Nesse tom, importa-nos consignar que a exceção material da posse coletiva qualificada só poderá ser exercida em eventual ação reivindicatória proposta pelo proprietário e a indenização, via de regra, corre por conta dos possuidores. Comenta-se, no entanto, que a indenização deverá sofrer redução, uma vez que a função social[119] integra o conteúdo da propriedade; portanto, a propriedade em quiescência apresenta valor menor. Para os moradores de baixo poder aquisitivo, a exceção resulta na ineficácia da ação, como no caso da favela do Pullman em São Paulo.
Quanto ao tema, carece transliterar o escólio de Marcos Alcino e Mauricio Mota[120]:
“Deste modo, a indenização devida em relação à propriedade que não cumpre a sua função social deve ser reduzida, aplicando-se, analogicamente, o que dispõe o art. 8º, § 2º, do Estatuto da Cidade, refletindo o valor de base do cálculo do IPTU, descontado deste o montante que os possuidores despenderam para proceder ao adequado aproveitamento do imóvel, consoante a sua função social. Esta será, sobretudo, uma solução para aqueles casos em que os possuidores não se dispuserem a esperar o tempo para usucapir e pretenderem adquirir logo a propriedade, até mesmo com financiamento, para aumentarem as suas chances de negociação social com a constituição do novo ativo. (...) Isso poderá ocorrer naquelas situações nas quais o Poder Público, reconhecendo a facticidade da posse coletiva, implanta no terreno desapossado ao proprietário, por si próprio ou através de suas concessionárias, equipamentos urbanos: água, iluminação pública e luz domiciliar. Ademais, estimula a implantação e ordenação da comunidade fornecendo material para o arruamento de vielas e realizando obras de asfaltamento e urbanização. Quando o município, por força da sua atuação positiva, como acima exposto, ou por força da sua atuação negativa, não coibindo o desenvolvimento de área de apropriação urbana ou rural irregular e deixando de reprimir o soerguimento de novas habitações irregulares, se torna também partícipe da posse coletiva do terreno particular, dando as condições para que o apossamento indevido prossiga (e até se desenvolva, em algumas situações), ele se torna passível de responsabilização e, portanto, de se constituir em sujeito passivo da indenização prevista no § 5º do art. 1.228 do Código Civil (nesse caso, por desapropriação indireta por fato próprio).”
De outro lado, Carlos Alberto Dabus Maluf[121] considera as disposições do artigo 1.228, §§ 4º e 5º inconstitucionais, na medida em que incentivam a invasão de terras rurais e urbanas, criando uma nova forma de perda do direito de propriedade, em detrimento do proprietário pagador de impostos.
8.2. Usucapião Coletiva
O artigo 10 da Lei 10.257/2001 inaugurou o instituto da usucapião especial coletiva.
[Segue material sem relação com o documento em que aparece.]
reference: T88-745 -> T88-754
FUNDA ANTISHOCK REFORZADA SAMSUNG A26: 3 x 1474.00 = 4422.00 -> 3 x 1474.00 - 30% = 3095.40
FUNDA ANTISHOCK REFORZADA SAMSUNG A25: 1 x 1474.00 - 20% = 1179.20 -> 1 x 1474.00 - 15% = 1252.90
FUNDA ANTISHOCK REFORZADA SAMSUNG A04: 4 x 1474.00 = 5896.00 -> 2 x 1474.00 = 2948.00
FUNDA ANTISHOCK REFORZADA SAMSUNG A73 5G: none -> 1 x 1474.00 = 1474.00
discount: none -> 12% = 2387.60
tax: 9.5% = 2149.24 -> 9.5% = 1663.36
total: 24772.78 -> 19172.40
Tangencialmente ao instituto, cabe fazer uma breve exposição, por sua relação como um instituto de regulação do Direito das favelas. Exige-se, para a configuração da usucapião coletiva, a ocupação por população de baixa renda, com fins de moradia, de área urbana com mais de 250 m2, de modo ininterrupto e sem oposição.
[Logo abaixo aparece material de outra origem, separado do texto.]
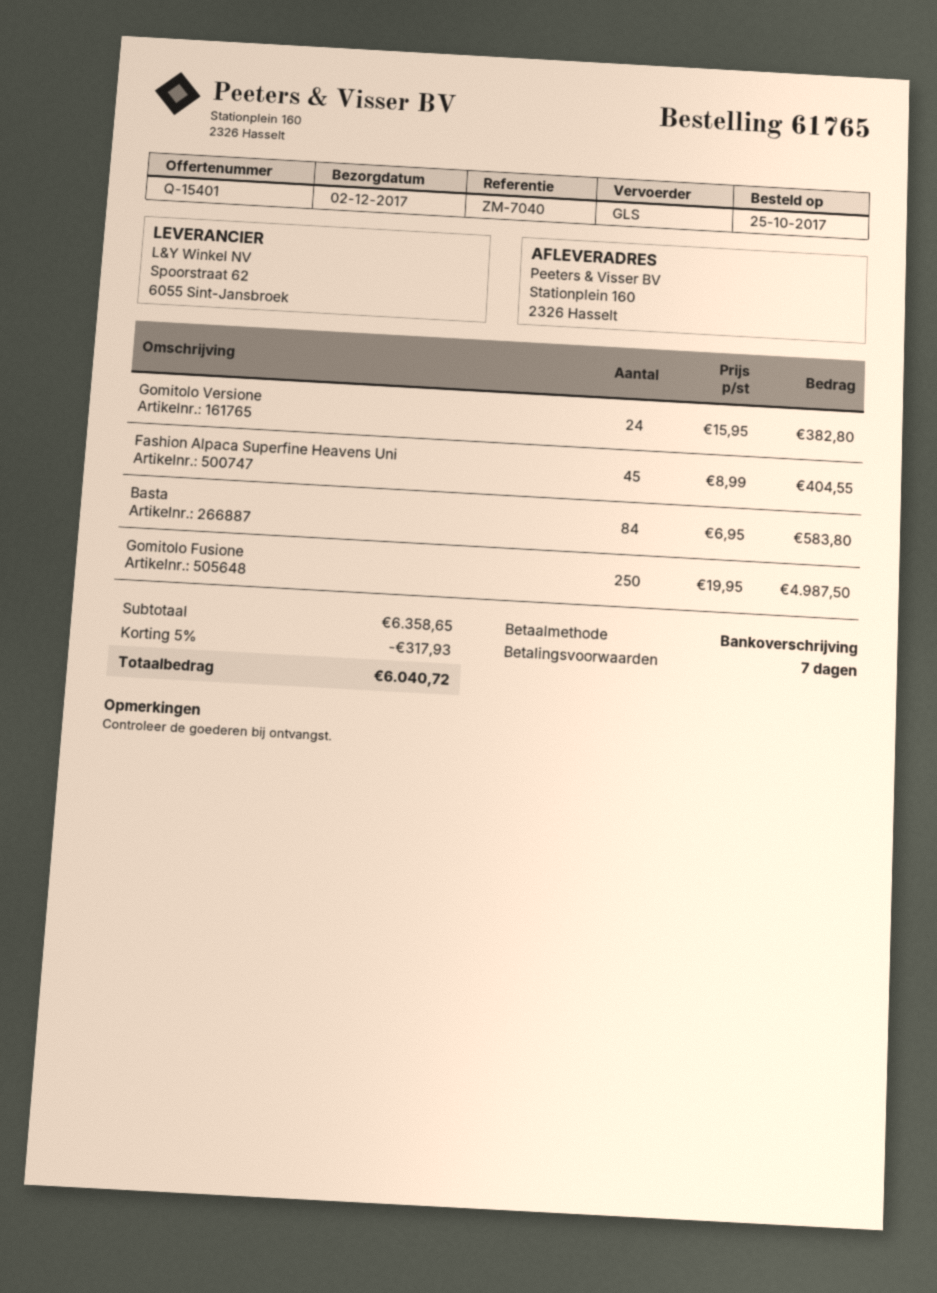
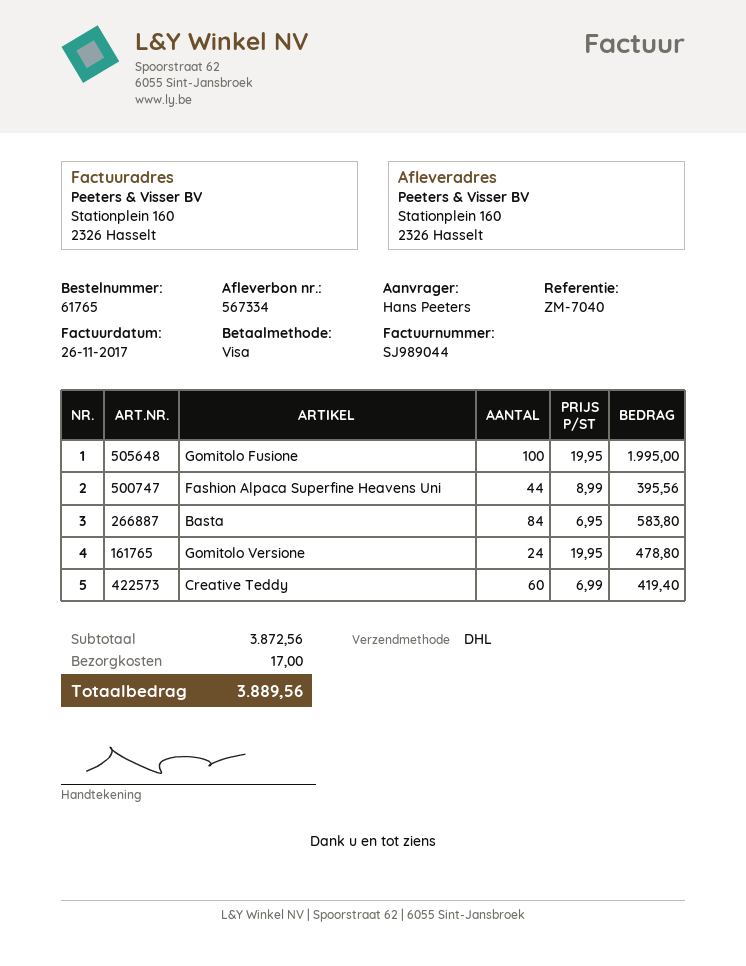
payment method: bank transfer -> Visa
shipping method: GLS -> DHL
Gomitolo Versione: 24 x 15.95 = 382.80 -> 24 x 19.95 = 478.80
Fashion Alpaca Superfine Heavens Uni: 45 x 8.99 = 404.55 -> 44 x 8.99 = 395.56
Gomitolo Fusione: 250 x 19.95 = 4987.50 -> 100 x 19.95 = 1995.00
Creative Teddy: none -> 60 x 6.99 = 419.40
subtotal: 6358.65 -> 3872.56
discount: 5% = 317.93 -> none
shipping: none -> 17.00
total: 6040.72 -> 3889.56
Quanto ao critério de “baixa renda”, existem correntes que exigem, alternativamente (i) uma média abaixo de três salários mínimos; (ii) declaração dos autores; ou (iii) aferição da condição econômica do grupo e não de cada indivíduo. A mais, predomina que a destinação mista dos imóveis – comercial e residencial – não prejudica a incidência do instituto, em aplicação do princípio da proporcionalidade.
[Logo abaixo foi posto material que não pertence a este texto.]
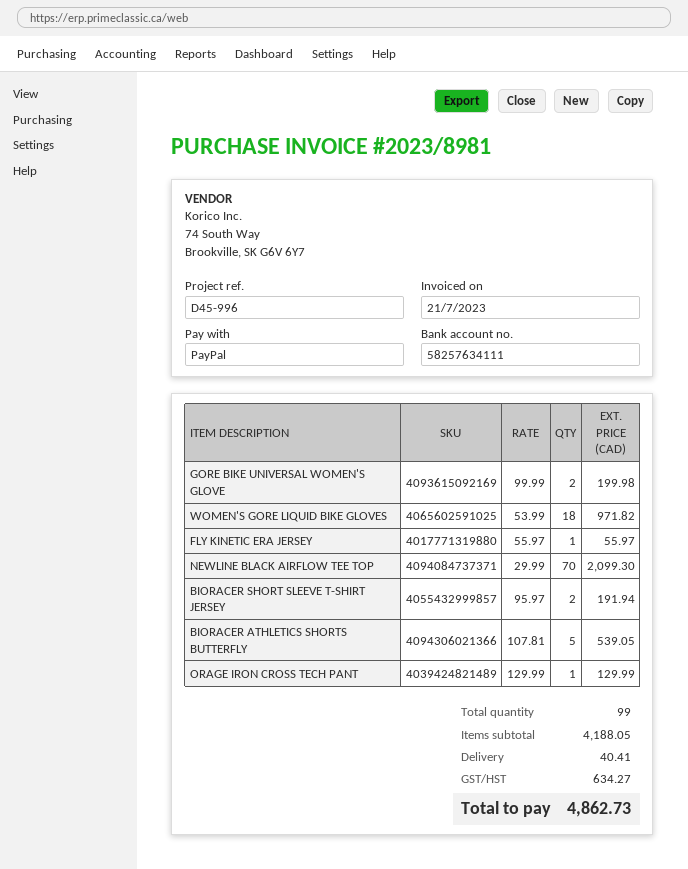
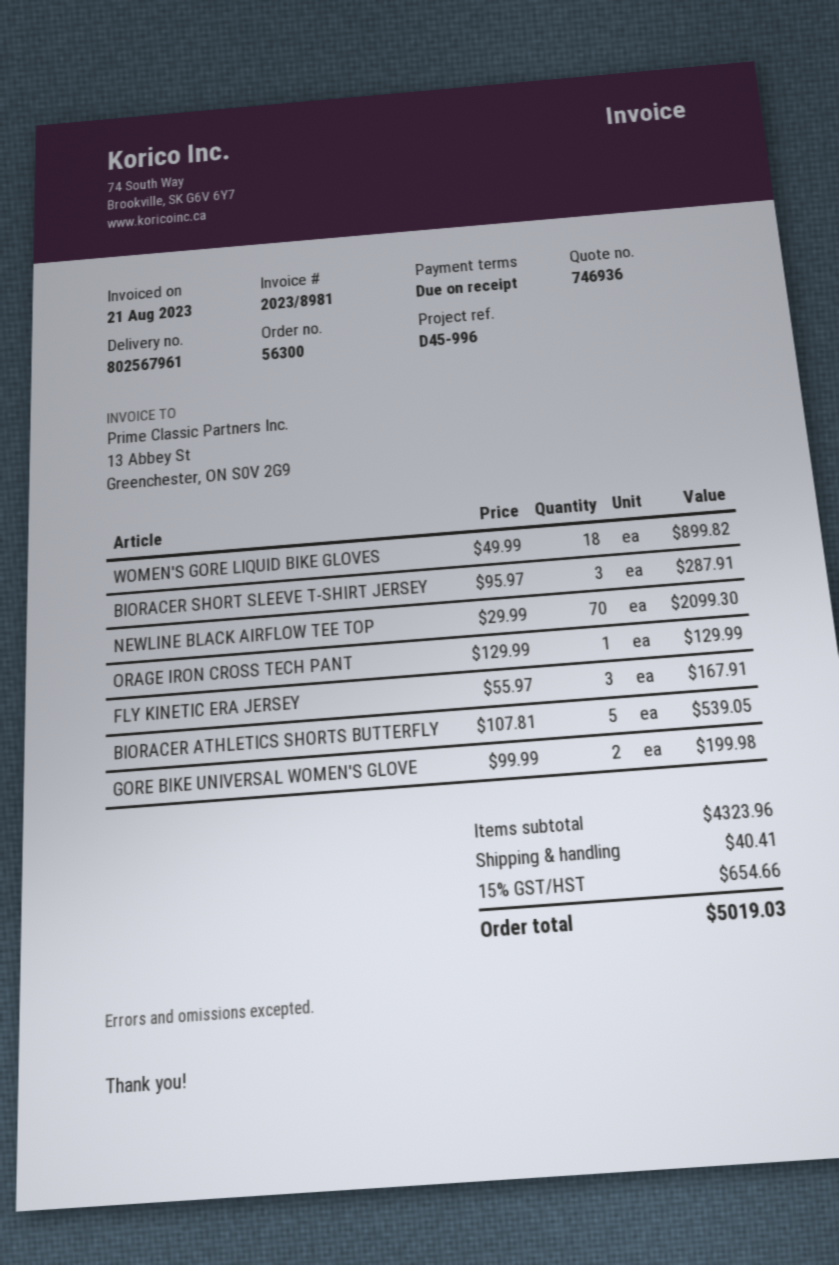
invoice date: 2023-07-21 -> 2023-08-21
WOMEN'S GORE LIQUID BIKE GLOVES: 18 x 53.99 = 971.82 -> 18 x 49.99 = 899.82
FLY KINETIC ERA JERSEY: 1 x 55.97 = 55.97 -> 3 x 55.97 = 167.91
BIORACER SHORT SLEEVE T-SHIRT JERSEY: 2 x 95.97 = 191.94 -> 3 x 95.97 = 287.91
subtotal: 4188.05 -> 4323.96
tax: 634.27 -> 654.66
total: 4862.73 -> 5019.03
Após o reconhecimento judicial da usucapião, o Município necessita intervir no local para urbanizar e estruturá-lo conforme os ditames do Plano Diretor, como a abertura de ruas e praças. Quanto às vias públicas, há entendimento no sentido de que (i) passam automaticamente ao domínio municipal, (ii) constituem servidão legal no campo possessório, ou (iii) domínio particular comum, passível de doação para fins de urbanização ao Município.